■ Required action
Please return the lines below verbatim, beginning at the one that has "[205,270,281,302] € 7.99" and stopping after the one that has "[32,483,267,501] em Rede", and add no other lines.
--------------------------------
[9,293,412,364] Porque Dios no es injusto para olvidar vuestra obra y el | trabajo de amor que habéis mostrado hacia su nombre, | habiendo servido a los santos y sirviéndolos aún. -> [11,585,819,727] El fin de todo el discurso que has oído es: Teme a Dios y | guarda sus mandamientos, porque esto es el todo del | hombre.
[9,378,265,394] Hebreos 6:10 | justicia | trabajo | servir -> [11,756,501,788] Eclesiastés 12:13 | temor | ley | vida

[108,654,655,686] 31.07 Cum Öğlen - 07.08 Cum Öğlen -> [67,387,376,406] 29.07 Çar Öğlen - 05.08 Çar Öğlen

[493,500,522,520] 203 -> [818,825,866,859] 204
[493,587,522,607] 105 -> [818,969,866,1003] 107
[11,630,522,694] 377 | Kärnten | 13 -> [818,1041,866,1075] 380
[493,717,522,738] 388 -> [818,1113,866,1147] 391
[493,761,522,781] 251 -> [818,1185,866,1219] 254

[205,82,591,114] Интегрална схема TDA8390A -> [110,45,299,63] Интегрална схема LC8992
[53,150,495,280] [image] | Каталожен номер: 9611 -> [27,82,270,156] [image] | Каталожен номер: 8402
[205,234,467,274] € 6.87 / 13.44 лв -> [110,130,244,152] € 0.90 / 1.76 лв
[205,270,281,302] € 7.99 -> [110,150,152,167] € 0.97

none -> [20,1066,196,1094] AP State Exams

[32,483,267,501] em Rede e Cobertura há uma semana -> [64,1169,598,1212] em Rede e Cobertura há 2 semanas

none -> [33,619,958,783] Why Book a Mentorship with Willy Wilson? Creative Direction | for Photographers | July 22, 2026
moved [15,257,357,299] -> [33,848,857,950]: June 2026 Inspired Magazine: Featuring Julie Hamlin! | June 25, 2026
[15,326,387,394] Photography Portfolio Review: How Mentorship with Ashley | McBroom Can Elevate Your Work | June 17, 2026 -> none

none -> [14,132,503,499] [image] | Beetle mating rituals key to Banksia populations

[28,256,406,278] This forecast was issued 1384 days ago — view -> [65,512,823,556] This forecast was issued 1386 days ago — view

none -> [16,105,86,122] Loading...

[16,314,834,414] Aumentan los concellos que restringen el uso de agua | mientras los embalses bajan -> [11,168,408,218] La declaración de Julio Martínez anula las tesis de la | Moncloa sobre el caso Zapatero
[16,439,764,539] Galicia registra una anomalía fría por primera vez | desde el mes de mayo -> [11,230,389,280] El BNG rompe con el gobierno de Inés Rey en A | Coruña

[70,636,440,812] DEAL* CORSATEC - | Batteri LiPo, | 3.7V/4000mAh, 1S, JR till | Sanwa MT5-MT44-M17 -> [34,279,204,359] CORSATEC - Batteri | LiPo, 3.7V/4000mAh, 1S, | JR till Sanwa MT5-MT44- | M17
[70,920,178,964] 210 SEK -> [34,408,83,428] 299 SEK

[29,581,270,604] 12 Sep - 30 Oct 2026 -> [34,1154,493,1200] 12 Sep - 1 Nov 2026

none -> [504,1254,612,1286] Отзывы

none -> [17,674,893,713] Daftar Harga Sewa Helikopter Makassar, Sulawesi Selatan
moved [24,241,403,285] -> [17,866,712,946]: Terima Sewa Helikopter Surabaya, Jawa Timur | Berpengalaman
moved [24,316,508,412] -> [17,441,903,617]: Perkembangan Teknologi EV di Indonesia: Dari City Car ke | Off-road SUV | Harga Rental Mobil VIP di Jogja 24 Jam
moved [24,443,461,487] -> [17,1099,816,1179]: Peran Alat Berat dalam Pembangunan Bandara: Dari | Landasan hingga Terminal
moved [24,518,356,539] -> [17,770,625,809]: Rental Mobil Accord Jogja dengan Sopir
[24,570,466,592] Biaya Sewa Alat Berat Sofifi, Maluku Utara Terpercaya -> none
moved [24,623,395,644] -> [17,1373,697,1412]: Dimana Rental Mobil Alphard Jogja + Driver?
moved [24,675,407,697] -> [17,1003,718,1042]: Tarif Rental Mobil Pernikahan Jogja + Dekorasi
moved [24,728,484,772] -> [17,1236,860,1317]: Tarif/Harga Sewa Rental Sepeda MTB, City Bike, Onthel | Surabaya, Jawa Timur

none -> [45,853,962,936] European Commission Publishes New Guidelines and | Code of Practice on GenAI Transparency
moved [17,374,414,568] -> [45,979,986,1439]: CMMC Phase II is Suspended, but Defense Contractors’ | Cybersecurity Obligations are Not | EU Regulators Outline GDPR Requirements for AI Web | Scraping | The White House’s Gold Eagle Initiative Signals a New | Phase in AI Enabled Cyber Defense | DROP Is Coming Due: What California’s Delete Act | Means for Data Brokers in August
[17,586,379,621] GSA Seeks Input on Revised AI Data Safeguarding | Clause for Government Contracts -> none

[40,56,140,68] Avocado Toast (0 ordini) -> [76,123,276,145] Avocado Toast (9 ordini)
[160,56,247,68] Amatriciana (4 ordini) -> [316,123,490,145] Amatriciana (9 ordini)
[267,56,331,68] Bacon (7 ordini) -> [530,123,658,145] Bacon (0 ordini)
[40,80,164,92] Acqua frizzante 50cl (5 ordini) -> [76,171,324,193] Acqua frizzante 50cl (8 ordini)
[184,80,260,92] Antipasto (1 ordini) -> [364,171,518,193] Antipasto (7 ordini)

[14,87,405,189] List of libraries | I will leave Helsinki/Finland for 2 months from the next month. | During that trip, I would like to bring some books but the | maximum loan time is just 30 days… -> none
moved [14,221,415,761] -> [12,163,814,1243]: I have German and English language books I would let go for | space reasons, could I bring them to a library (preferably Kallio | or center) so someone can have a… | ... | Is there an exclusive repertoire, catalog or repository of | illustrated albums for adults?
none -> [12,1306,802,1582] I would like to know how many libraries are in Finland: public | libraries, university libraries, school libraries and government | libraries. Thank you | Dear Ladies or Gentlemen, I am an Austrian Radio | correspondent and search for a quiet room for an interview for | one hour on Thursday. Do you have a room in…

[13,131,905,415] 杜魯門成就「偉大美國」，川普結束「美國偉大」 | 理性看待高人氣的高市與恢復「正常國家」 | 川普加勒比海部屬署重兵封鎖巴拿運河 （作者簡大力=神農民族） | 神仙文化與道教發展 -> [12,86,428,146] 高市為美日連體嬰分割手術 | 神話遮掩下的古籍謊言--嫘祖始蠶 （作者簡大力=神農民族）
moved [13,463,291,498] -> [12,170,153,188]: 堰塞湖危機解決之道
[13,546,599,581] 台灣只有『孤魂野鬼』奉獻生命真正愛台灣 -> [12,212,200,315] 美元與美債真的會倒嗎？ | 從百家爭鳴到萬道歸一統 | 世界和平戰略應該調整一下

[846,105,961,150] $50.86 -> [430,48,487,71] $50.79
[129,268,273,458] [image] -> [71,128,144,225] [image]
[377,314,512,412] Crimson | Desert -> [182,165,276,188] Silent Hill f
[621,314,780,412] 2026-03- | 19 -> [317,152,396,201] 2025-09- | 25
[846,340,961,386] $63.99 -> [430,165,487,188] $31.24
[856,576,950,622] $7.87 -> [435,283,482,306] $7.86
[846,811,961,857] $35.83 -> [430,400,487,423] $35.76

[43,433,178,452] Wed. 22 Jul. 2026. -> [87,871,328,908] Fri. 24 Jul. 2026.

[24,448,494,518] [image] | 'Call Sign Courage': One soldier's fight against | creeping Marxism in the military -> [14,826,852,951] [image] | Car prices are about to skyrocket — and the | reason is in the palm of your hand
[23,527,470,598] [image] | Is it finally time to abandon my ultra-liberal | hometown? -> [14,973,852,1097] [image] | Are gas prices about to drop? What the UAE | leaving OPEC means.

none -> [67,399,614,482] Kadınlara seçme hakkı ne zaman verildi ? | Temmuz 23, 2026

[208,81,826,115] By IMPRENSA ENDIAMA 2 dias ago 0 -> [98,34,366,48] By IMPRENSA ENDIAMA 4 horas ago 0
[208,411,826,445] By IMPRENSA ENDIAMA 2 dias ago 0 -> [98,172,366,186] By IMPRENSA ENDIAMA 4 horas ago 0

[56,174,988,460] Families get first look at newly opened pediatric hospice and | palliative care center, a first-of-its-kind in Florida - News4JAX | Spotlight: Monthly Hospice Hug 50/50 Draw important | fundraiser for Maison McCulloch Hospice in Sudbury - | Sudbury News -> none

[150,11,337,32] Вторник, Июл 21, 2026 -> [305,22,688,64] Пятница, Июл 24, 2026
--------------------------------
■ Written reply
[205,270,281,302] € 7.99 -> [110,150,152,167] € 0.97

none -> [20,1066,196,1094] AP State Exams

[32,483,267,501] em Rede e Cobertura há uma semana -> [64,1169,598,1212] em Rede e Cobertura há 2 semanas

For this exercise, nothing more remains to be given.